他人ひと様の迷惑になるような事はするなよ?」

「「「「はいっ!」」」」


 みんなの息ピッタリに先生の言葉に返事をする。そして例のごとく『かおるちゃんの犬になり隊』の剣士武虎けんしたけとらが言葉を紡ぐ。


「我が君、ゴールデンなウィークにわたくしめとシャンデリアが煌めくレストランでも」


 大仰な身振り手振りで先生の前で膝をつく剣士くん。


「アホたれ。私を口説こうなんて100光年早いわ」

「光の速さを超えてゆきます」


 お決まりの返しにクラスに笑いがおこる。


「それにゴールデンウィークは出雲いずもに行くからこっちに居ないんだよ」

「なっ……それはもしや。

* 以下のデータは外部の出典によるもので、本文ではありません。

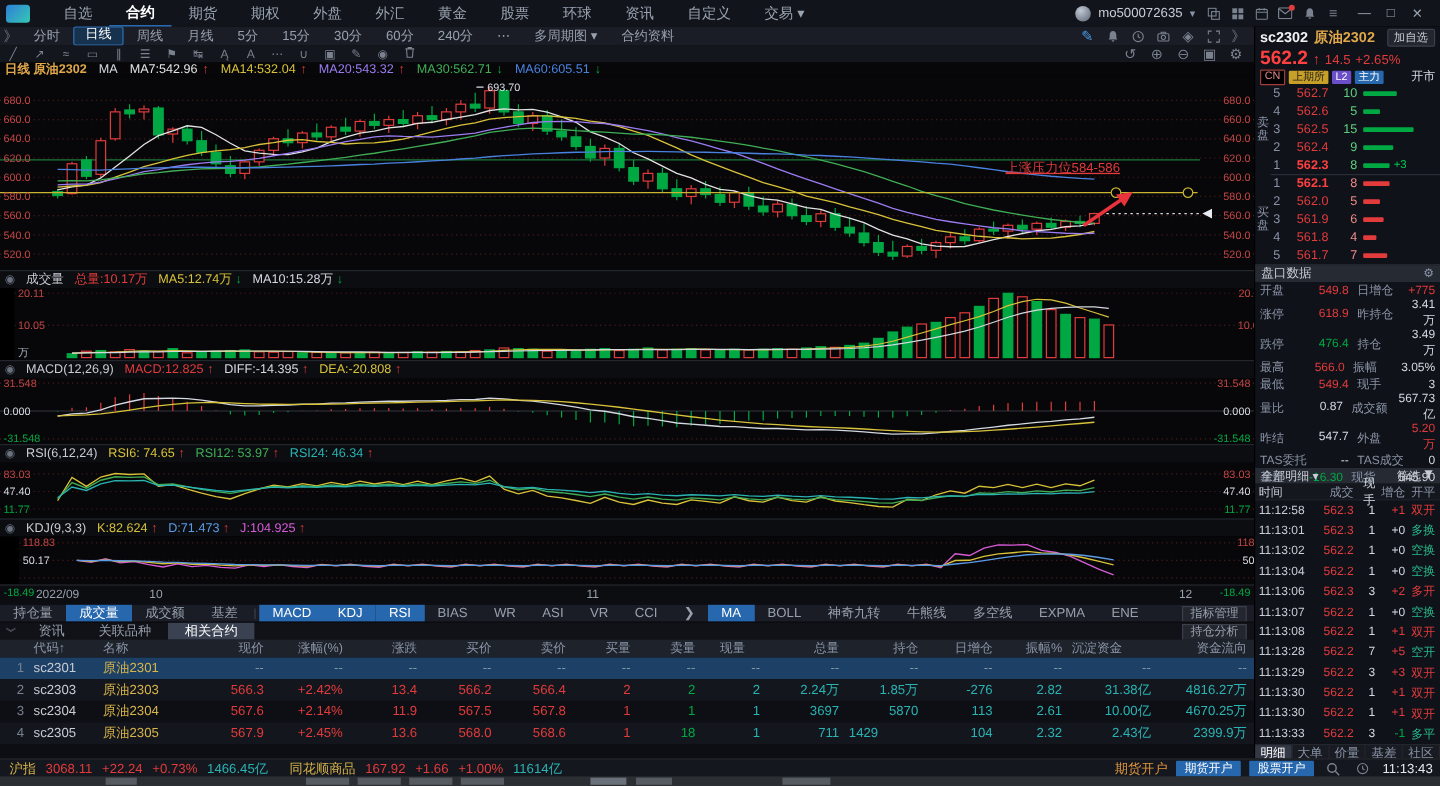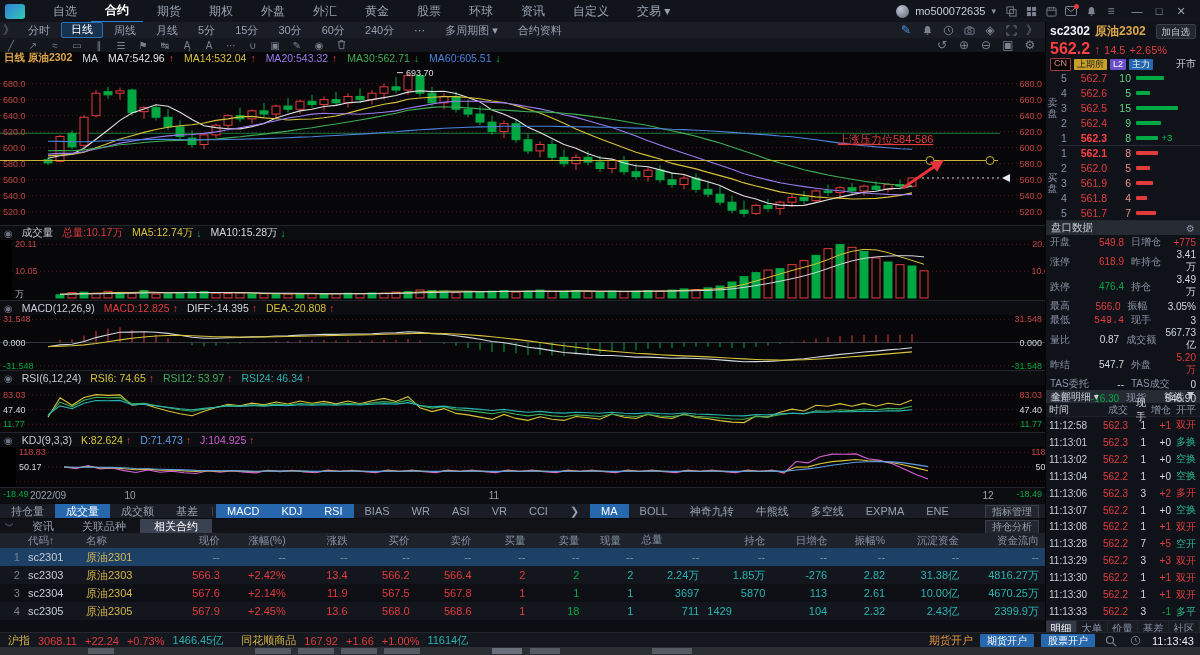"549.4" span.pk-v1 { font-family: Liberation Mono, monospace -> none }
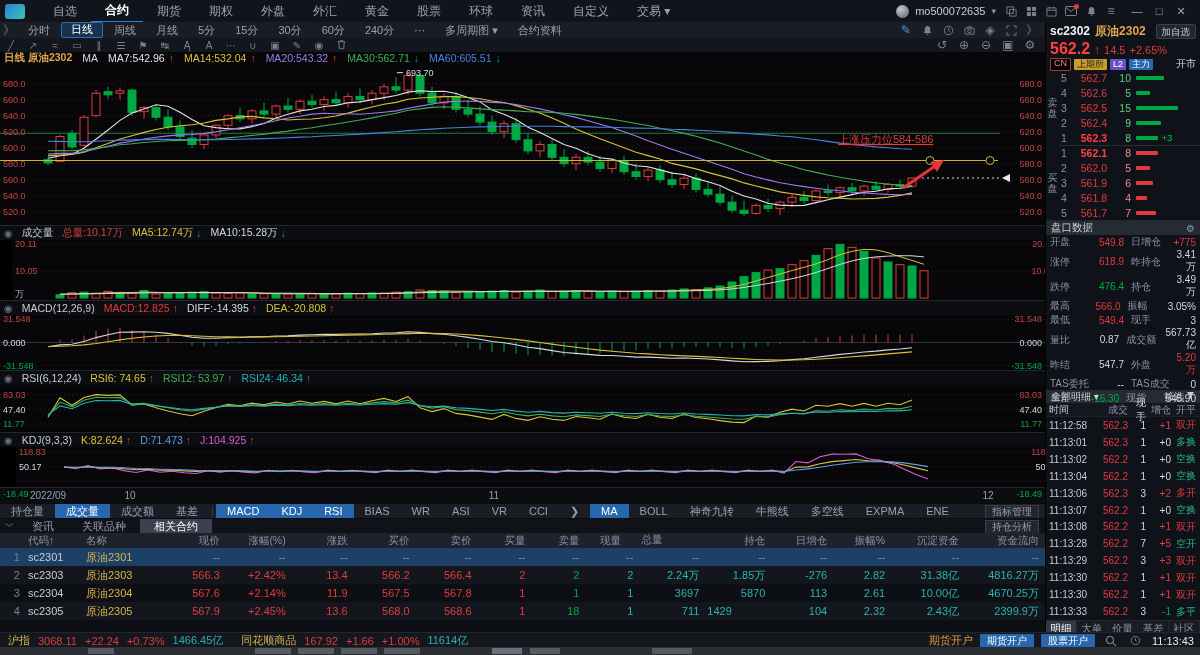"总量" span.tcell { font-family: Liberation Mono, monospace -> none; text-align: left -> right }
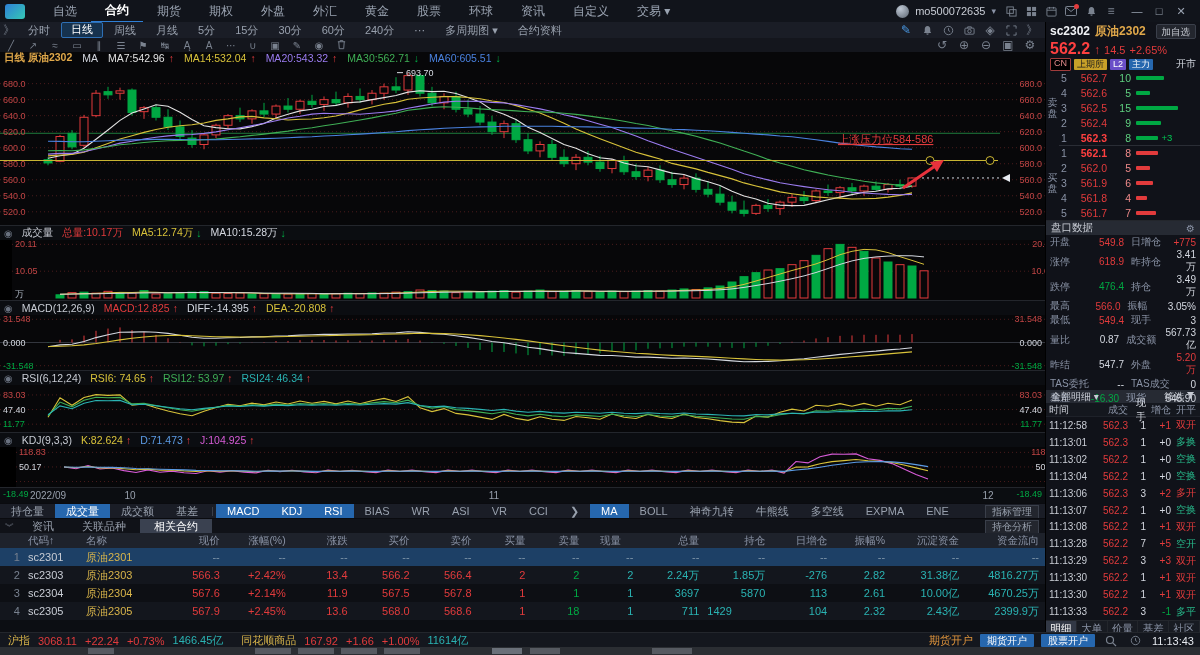"沉淀资金" span.tcell { text-align: right -> none }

新婚旅行というやつですかっ!」


 ミュージカルのように驚く剣士くん。

 新婚旅行って例えに女子達が色めき立つ。


「違ぇっての。旦那の付き添いだ」

「……だ、旦那」


 剣士くんのHPにダメージが入る。


「ついでに出雲大社いずもおおやしろに観光には行くがな」

「ぐはぁっ」


 剣士くんに効果はバツグンだ。


「それにほぼ毎週どこかしらに行ってるからなぁ。新婚旅行って言うなら毎週新婚旅行だな!」

「ぎゃぁぁぁぁぁぁ」


 剣士くんは倒された。


「先生! 剣士くんが息してません!」


 駆け寄った愛華あいかさんがノリノリで報告している。委員長もこのクラスに馴染んだようで良かった良かった。


「寝かしてやれ」


 無慈悲な先生が合掌をしてクラス内エチュードは大歓声のまま幕を下ろした。


「あっそうだ神月かみづき。放課後私の所に顔出してくれ」


「新婚旅行に着いて行っていいんですか?」


「アホたれ。私とげんくんの邪魔するな……あっ」



 ニヤニヤするクラスメイトにしまったという顔のかおる先生。旦那さんを「玄くん」と呼ぶ事がバレてしまいました。


 賑やかな日常が戻って来たなぁ。

 4月最後の風が窓の外から入ってくる。